Following his loan with Notts County, Grealish returned to Aston Villa and made his club debut on 7 May 2014, coming on as an 88th-minute substitute for Ryan Bertrand in a 4–0 away defeat to Manchester City in the Premier League. Grealish made his first start in a Football League Cup third round tie on 27 August against Leyton Orient at Villa Park, which his team lost 1–0. He played the full 90 minutes. With his contract due to expire in the summer of 2015, he was offered a new four-year deal by the club in September 2014. On 14 October, Grealish signed a new four-year contract with Aston Villa.

On 7 March 2015, in the sixth round of the FA Cup, a 2–0 home win over West Bromwich Albion, Grealish replaced Charles N'Zogbia after 74 minutes, and was sent off for a second booking for diving in added time. On 7 April, Grealish started his first match for Aston Villa in the Premier League, a 3–3 home draw against Queens Park Rangers in which his performance was highly praised. On 18 April, in the FA Cup semi-final against Liverpool at Wembley Stadium, Grealish played a part in both of Villa's goals including assisting Fabian Delph's winner, as they came from behind to advance to the final. On 30 May, Grealish played for the entirety of the 2015 FA Cup final at Wembley Stadium, as Villa lost 4–0 to Arsenal.

In April 2015, Grealish was warned by Aston Villa manager Tim Sherwood after The Sun published images showing him allegedly inhaling nitrous oxide for recreational purposes. Sherwood said that "We can't condone that behaviour. He is now in a responsible position as a professional footballer, he's got to make sure it won't happen again". Sherwood later said in May 2015 that Grealish was learning from his friendship with his midfield partner, the experienced Joe Cole.

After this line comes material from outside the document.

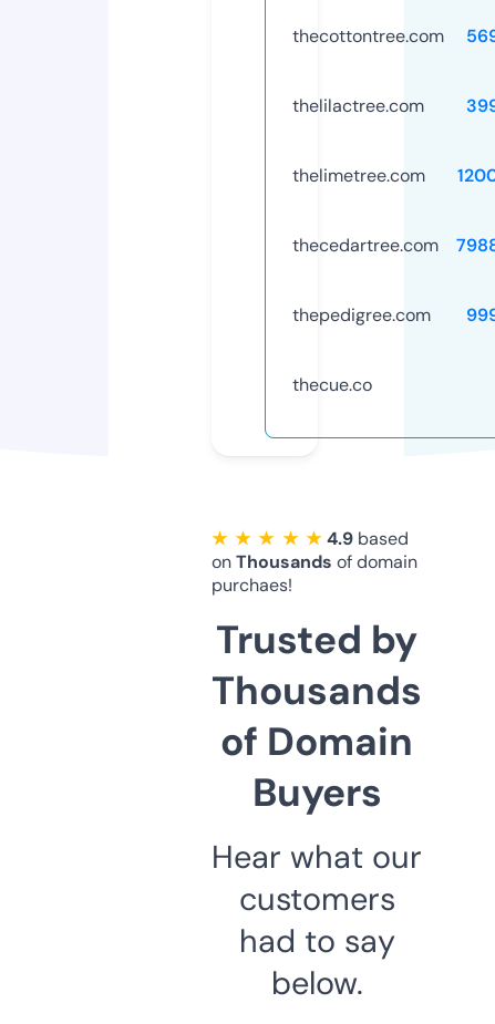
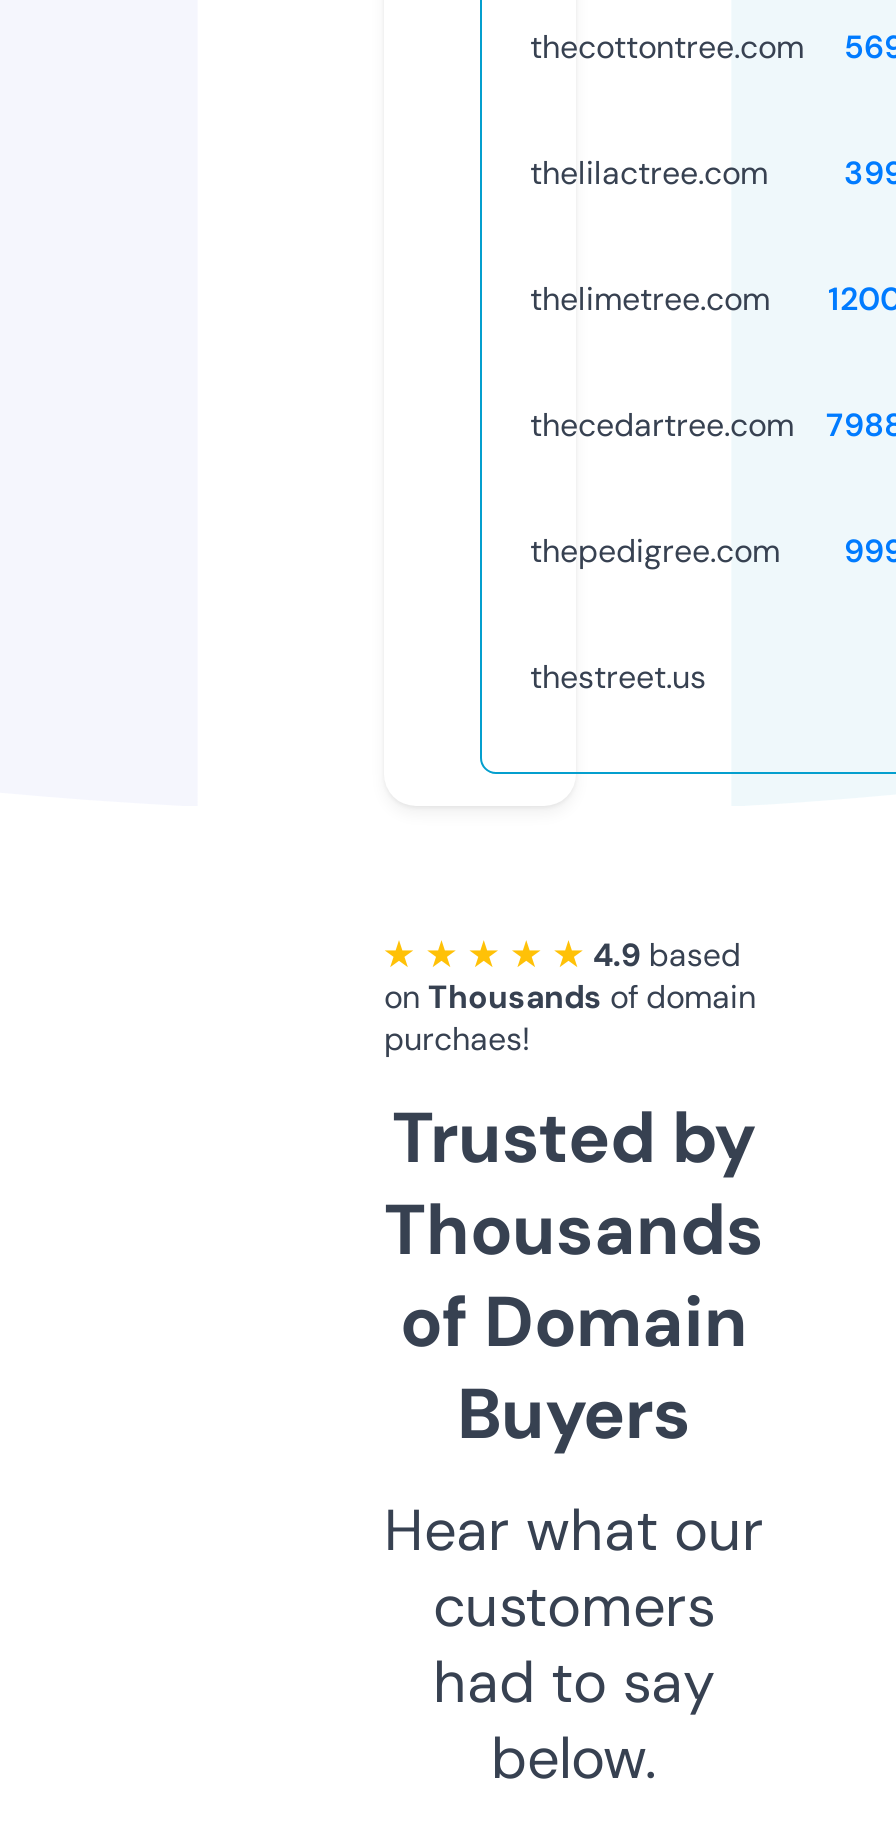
[292,373,372,396] thecue.co -> [530,656,706,698] thestreet.us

Sherwood considered Cole a role model for Grealish when concealing his private life, as he "didn't read too much about Joe being on the front pages".

Grealish scored his first goal for Villa on 13 September 2015, a 20-yard shot to open the scoring away to Leicester City; however, his team lost 3–2. In November, he chose to stay in North West England and go clubbing after Villa's 4–0 loss to Everton. New manager Rémi Garde punished him for this decision by making Grealish train with the under-21 team, and stated that "You have to behave as a professional and it was not the case this time for Jack". He returned to full training on 8 December. On 7 January 2016, Leeds United head coach Steve Evans said that Villa had rejected an enquiry to take Grealish on loan.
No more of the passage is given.